There was a really nice mix of clues in this puzzle. Going from the RIMS of 1a [“Car wheel accessories”] to the rosary BEADs of 72a [“Rosary part”], Zhouqin pushed for an expansive lexicon aided by a reliance on crosses. I struggled most with the upper middle portion of the puzzle where AIRBRUSH (6d [“Manipulate in Photoshop”) met TAOS in 5a [“___ Pueblo”].
Side note: TAOS Pueblo is a city in New Mexico, and it is “the only living Native American community designated both a World Heritage Site by UNESCO and a National Historic Landmark,” according to the municipality’s website. Learning more about it was a really interesting trip into indigenous history in the U.S., and I definitely recommend checking out pictures of the adobe buildings that make up the Pueblo.
Structurally, I missed having some longer answers and felt contained by the short left and right middle sections that each contained where you can see FUSS (34a [“Ruckus”]) and LSAT (38a [“Aspiring lawyer’s exam”]) on the left and right sides of the puzzle respectively. I don’t mind three-letter series; in fact, during particularly challenging puzzles, I welcome the three letter combos as an energy booster. However, in this puzzle, I felt like these sections either needed to include more three letter clues or longer answers. They felt disconnected from the rest of the puzzle because the grid secluded them in the way that it did.
A few other clues that caught my eye include:
- 23a [“Soup mix brand”] – I grew up eating KNORR dips and so took a long walk down memory lane as I filled this one in, not quite believing the combo of letters at first.

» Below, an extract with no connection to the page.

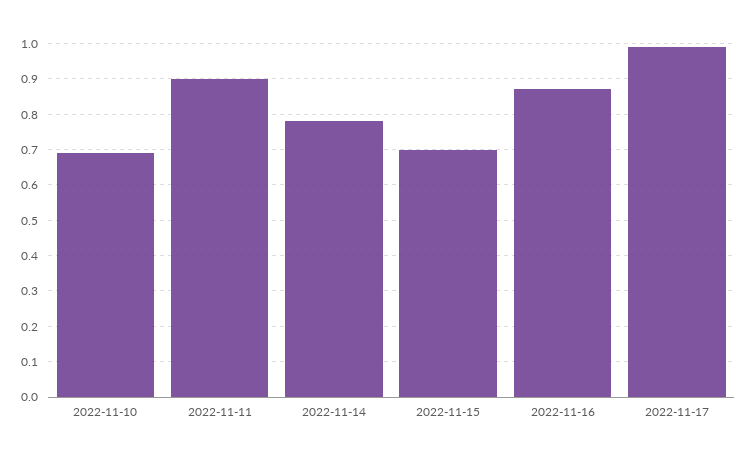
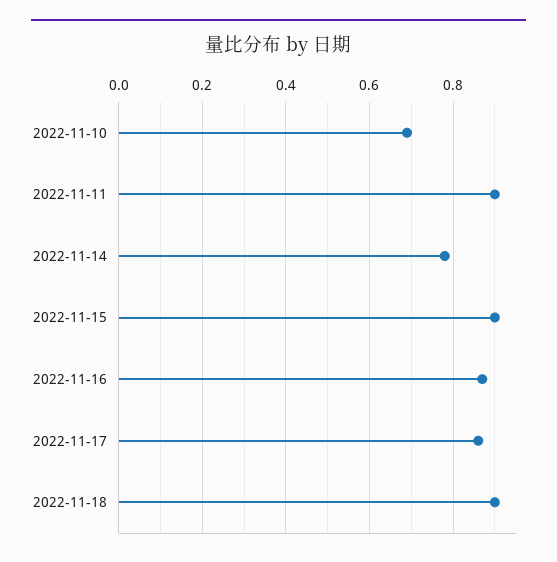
2022-11-15: 0.7 -> 0.9
2022-11-17: 1 -> 0.85
2022-11-18: none -> 0.9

- 57a [“Dot on a domino”] – A second stride through the ole memory banks brought up the infamous story of my dad’s best friend asking how many dots were on the six domino during game night. Thankfully, someone answered him before he went and counted PIP by PIP. Generally, I thought that this is a great fun fact to include, and I will work pip into my everyday vocabulary, especially for the next time I play dominos with my parents.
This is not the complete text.